Selected Problems With The S Corporation
By Thomas Rose |
Mon, 3 Nov 2008
As stated in my article entitled "Help in Choosing the Form of the Legal Entity," each form of entity presents its own advantages and its own disadvantages. I've observed in my practice that the entrepreneurs certified public accountant frequently suggests that the new entity should be a Texas corporation, with an Internal Revenue Code election to permit the pass-through partnership treatment of income and loss (an S corporation election, or a subchapter S election, or a sub-S election).
Is there a Difference Between a C Corp & an S Corp?
First, there is no difference between the structure of a corporation organized in Texas as a C corporation or as an S corporation. However, to invoke a federal S corporation election, there must be a timely filed Internal Revenue Code Form 2553 consent signed by all corporation shareholders. Late filing of this form has proven disastrous for some taxpayers.

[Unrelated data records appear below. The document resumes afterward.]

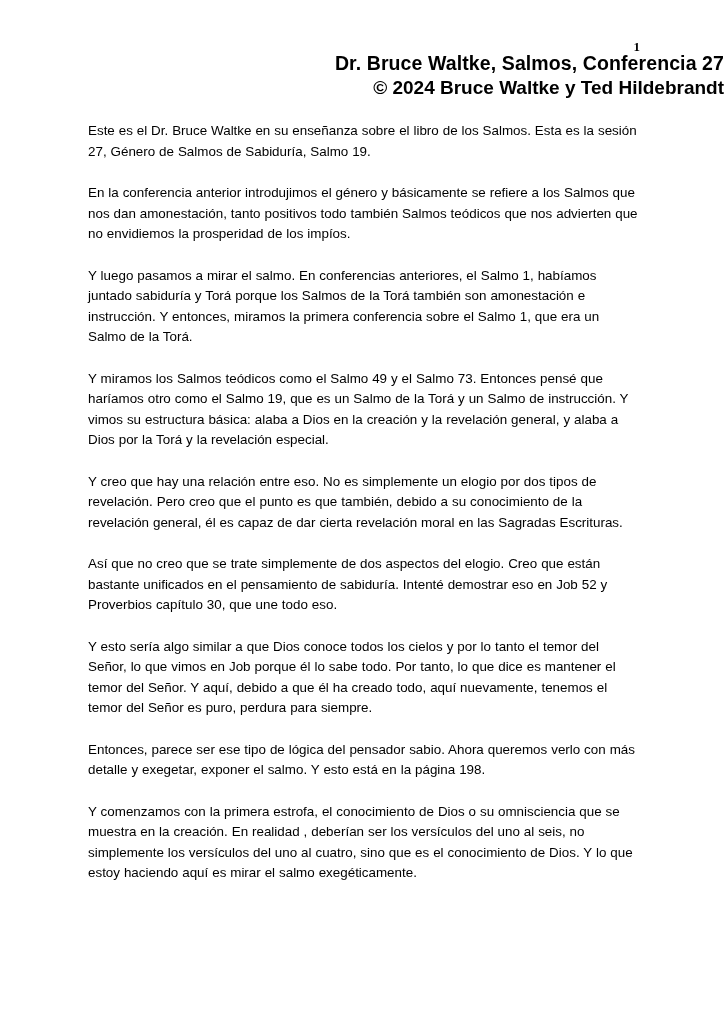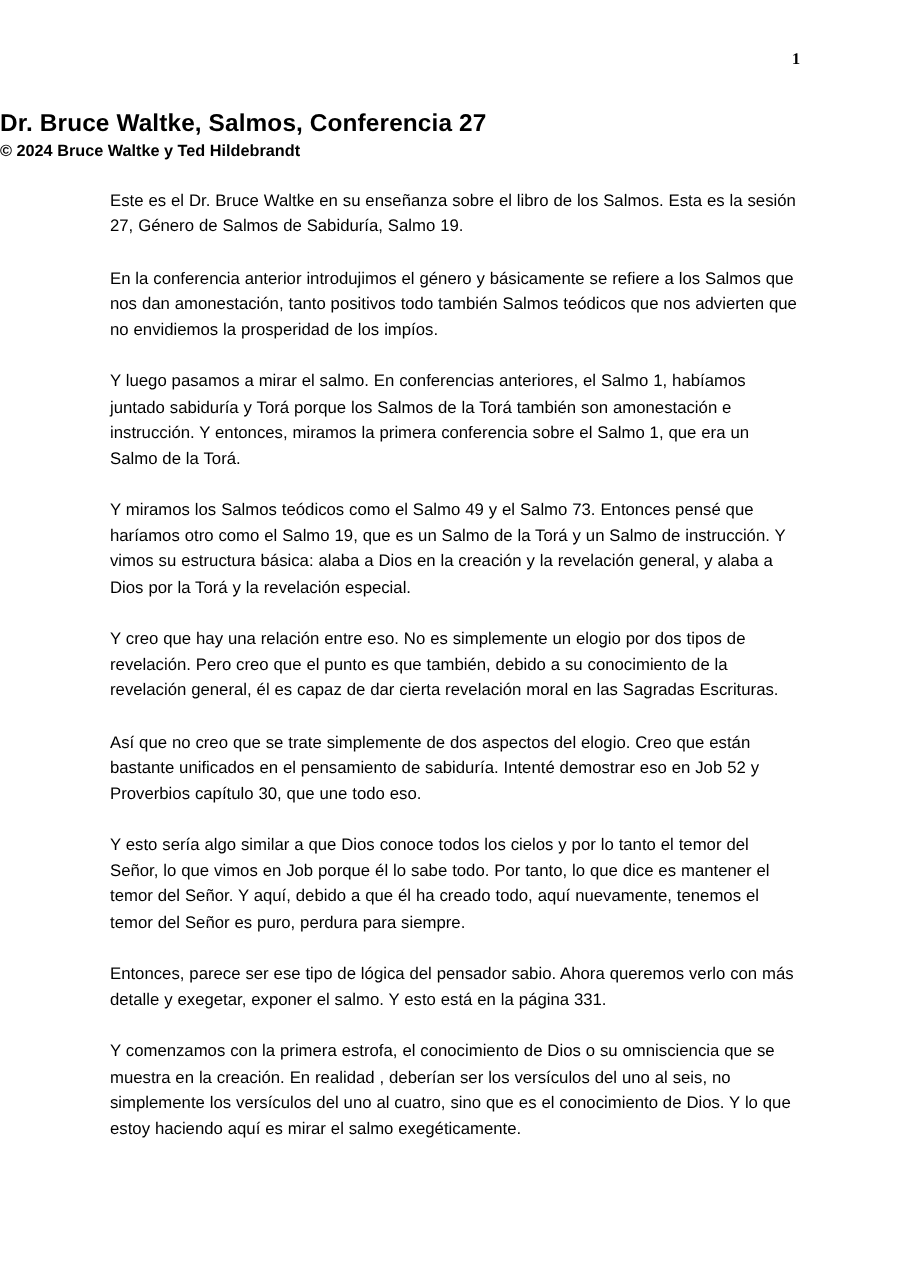--- a/index.html
+++ b/index.html
@@ -28,8 +28,8 @@
     line-height: 1;
   }
   .doc-header {
-    padding-top: 88px;
-    text-align: left;
+    padding-top: 52px;
+    text-align: right;
   }
   .doc-title {
     font-size: 19.5px;

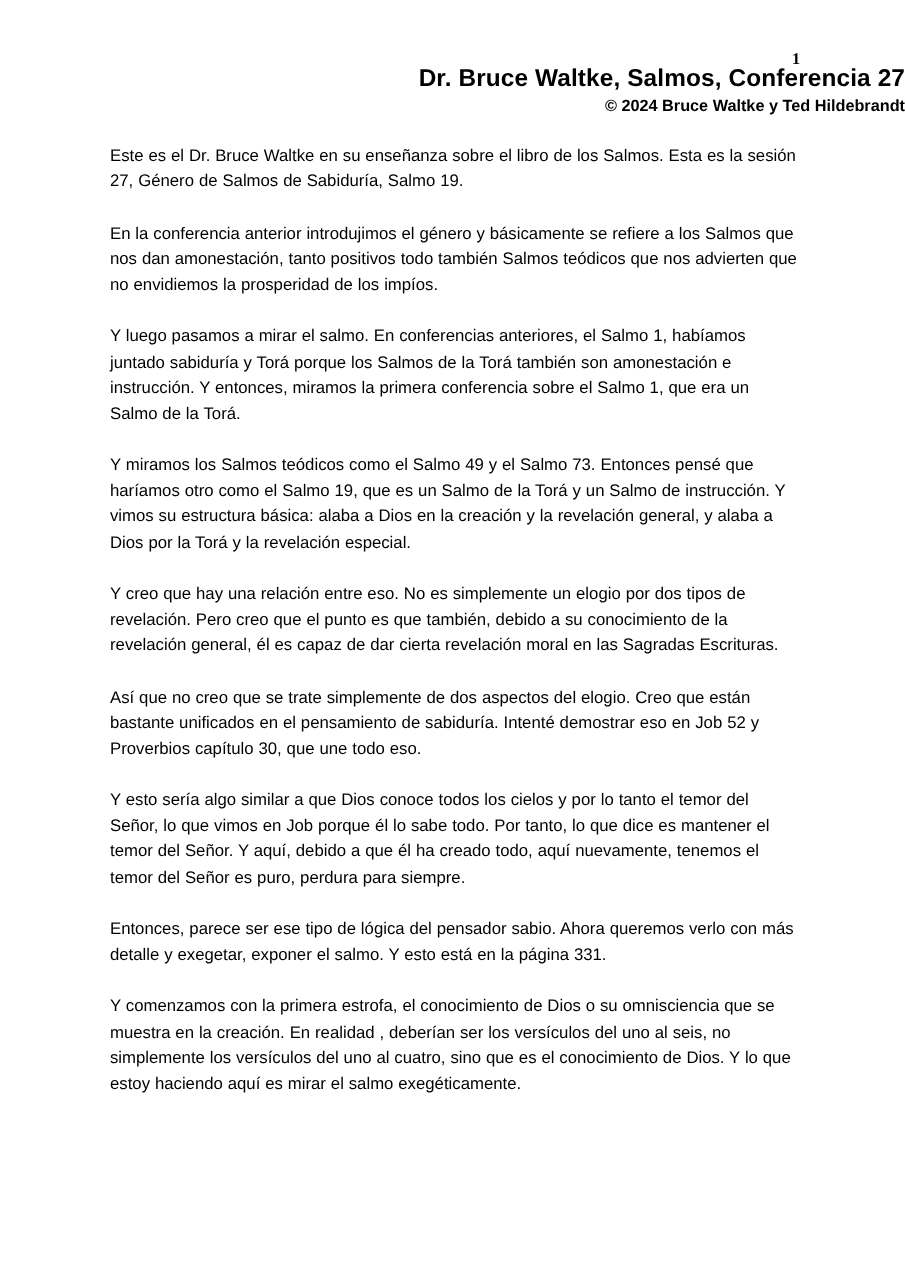--- a/index.html
+++ b/index.html
@@ -39,7 +39,7 @@
   }
   .doc-subtitle {
     margin-top: 4px;
-    font-size: 13px;
+    font-size: 19px;
     font-weight: bold;
     line-height: 1.1;
   }

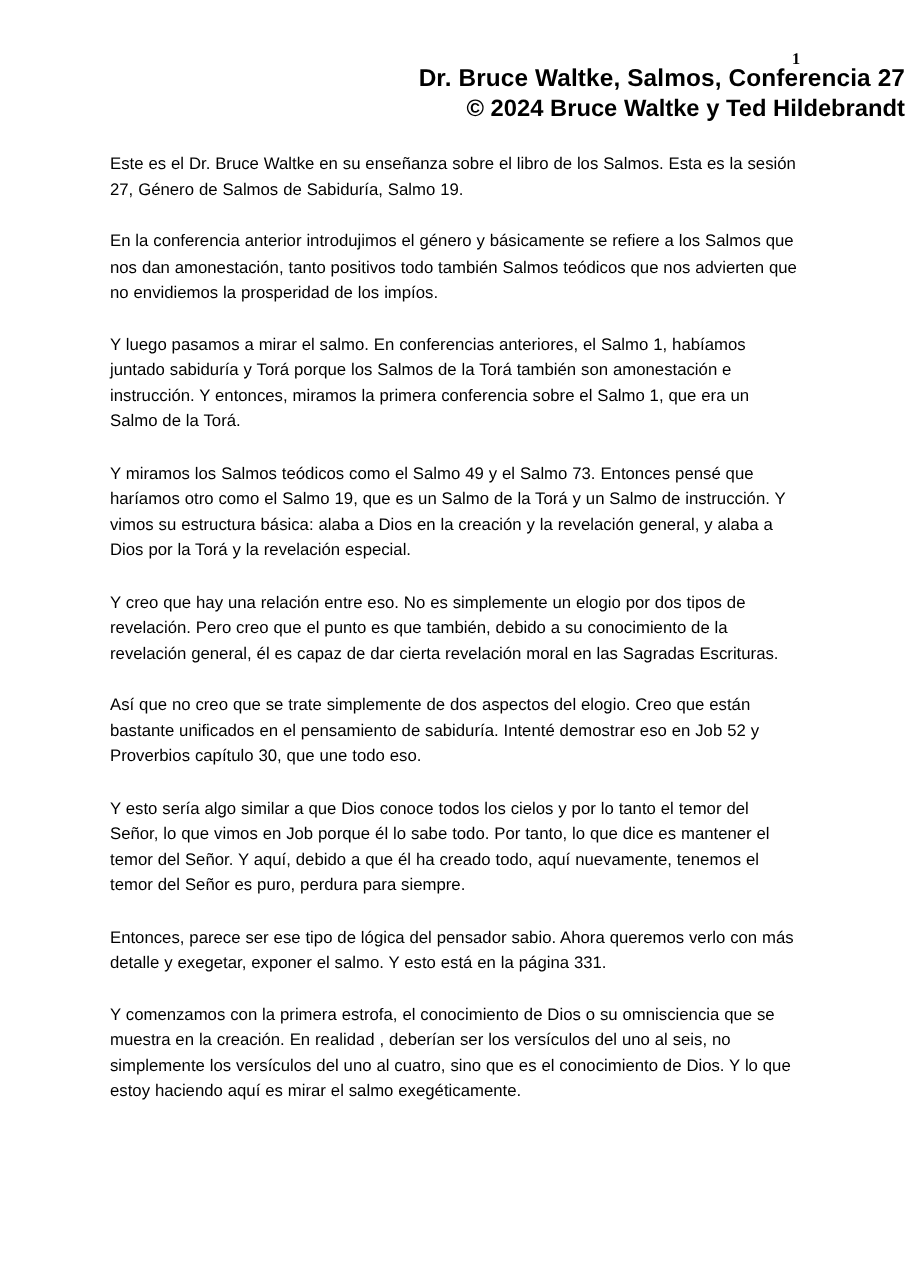--- a/index.html
+++ b/index.html
@@ -75,7 +75,7 @@
     <p>Y creo que hay una relación entre eso. No es simplemente un elogio por dos tipos de revelación. Pero creo que el punto es que también, debido a su conocimiento de la revelación general, él es capaz de dar cierta revelación moral en las Sagradas Escrituras.</p>
     <p>Así que no creo que se trate simplemente de dos aspectos del elogio. Creo que están bastante unificados en el pensamiento de sabiduría. Intenté demostrar eso en Job 52 y Proverbios capítulo 30, que une todo eso.</p>
     <p>Y esto sería algo similar a que Dios conoce todos los cielos y por lo tanto el temor del Señor, lo que vimos en Job porque él lo sabe todo. Por tanto, lo que dice es mantener el temor del Señor. Y aquí, debido a que él ha creado todo, aquí nuevamente, tenemos el temor del Señor es puro, perdura para siempre.</p>
-    <p>Entonces, parece ser ese tipo de lógica del pensador sabio. Ahora queremos verlo con más detalle y exegetar, exponer el salmo. Y esto está en la página 331.</p>
+    <p>Entonces, parece ser ese tipo de lógica del pensador sabio. Ahora queremos verlo con más detalle y exegetar, exponer el salmo. Y esto está en la página 198.</p>
     <p>Y comenzamos con la primera estrofa, el conocimiento de Dios o su omnisciencia que se muestra en la creación. En realidad , deberían ser los versículos del uno al seis, no simplemente los versículos del uno al cuatro, sino que es el conocimiento de Dios. Y lo que estoy haciendo aquí es mirar el salmo exegéticamente.</p>
   </div>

S corporations are not taxed as partnerships in the following areas: (a) non-cash distributions of property are taxable events; and (b) conversions or liquidations of the entity may be taxable events.
Some Specific Problems With S Corporations?
S corporations also pose some problems or challenges: (a) S corporations are not permitted to make disproportionate allocations of income and loss among its shareholders; (b) the number of classes of outstanding stock may be limited in S corporations; (c) certain penalty taxes for built-in gains and excessive passive income may affect S corporations; (d) the federal tax election may be inadvertently forfeited; (e) a judgment creditor of an S corporation shareholder may seize such shareholders stock, jeopardizing the federal tax election status of the S Corporation; and (f) on the death of an S corporation shareholder, the S corporation may not adjust the basis of its assets to reflect the increase in the deceased shareholders basis to its fair market value as of the date of death.
When Should You Elect S Corp Status?
Do these situations mean that an entrepreneur should never select a corporation with the federal S corporation election? No. But the certified public accountant and the entrepreneur must carefully weigh the negative consequences of such an election before choosing to go forward.